------ DATA FOR THIS EXERCISE

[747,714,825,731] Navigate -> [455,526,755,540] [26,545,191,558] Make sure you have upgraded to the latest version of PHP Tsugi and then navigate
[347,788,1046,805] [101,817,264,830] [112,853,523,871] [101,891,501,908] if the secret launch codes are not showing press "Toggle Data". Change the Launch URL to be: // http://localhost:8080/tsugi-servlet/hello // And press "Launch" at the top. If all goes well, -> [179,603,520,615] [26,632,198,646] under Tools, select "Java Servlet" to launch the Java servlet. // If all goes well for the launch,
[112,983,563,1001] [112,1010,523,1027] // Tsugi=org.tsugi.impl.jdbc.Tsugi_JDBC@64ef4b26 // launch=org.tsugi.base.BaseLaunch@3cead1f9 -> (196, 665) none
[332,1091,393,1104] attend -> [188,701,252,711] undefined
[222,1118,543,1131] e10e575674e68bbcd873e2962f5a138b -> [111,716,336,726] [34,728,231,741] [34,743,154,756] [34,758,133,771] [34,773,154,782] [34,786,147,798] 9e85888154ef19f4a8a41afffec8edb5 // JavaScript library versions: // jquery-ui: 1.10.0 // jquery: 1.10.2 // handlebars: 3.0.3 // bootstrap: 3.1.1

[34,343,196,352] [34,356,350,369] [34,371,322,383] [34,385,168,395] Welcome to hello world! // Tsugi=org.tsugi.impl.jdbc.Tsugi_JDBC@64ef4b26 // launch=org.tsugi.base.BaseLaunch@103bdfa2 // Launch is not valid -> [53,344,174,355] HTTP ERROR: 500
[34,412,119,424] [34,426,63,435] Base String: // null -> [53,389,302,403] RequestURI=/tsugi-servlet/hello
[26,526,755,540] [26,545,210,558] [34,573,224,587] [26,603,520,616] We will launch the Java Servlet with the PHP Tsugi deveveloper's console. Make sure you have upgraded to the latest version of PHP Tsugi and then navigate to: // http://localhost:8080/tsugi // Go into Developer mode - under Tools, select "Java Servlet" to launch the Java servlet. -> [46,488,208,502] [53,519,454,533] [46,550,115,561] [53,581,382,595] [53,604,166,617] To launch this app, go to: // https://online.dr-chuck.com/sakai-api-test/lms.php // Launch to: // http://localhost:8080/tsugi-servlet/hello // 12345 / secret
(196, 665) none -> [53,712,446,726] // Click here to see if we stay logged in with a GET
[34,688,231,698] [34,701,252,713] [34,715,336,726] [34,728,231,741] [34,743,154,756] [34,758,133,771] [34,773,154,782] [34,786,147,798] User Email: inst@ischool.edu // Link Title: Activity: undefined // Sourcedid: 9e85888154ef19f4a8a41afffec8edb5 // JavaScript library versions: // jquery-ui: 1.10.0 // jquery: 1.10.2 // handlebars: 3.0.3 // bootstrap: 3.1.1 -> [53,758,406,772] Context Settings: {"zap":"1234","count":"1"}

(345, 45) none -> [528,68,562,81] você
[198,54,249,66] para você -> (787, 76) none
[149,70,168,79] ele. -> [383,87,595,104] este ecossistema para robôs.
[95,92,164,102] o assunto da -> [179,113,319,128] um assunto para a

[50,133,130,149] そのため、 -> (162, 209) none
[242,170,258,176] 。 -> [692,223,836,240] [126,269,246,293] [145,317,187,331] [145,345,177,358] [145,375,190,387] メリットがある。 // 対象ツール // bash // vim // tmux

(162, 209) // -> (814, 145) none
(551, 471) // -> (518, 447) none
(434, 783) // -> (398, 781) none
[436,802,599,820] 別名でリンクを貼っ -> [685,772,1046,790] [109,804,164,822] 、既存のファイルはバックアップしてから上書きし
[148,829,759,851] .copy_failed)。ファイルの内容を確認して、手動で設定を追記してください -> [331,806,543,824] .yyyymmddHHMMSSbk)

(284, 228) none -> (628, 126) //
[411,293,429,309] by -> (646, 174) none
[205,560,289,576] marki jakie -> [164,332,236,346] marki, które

------------

■ **INSTRUCTIONS TO FOLLOW**: Once you have counted the lines above containing the word "jquery", state that number and nothing more.

■ **WRITTEN ANSWER**: 2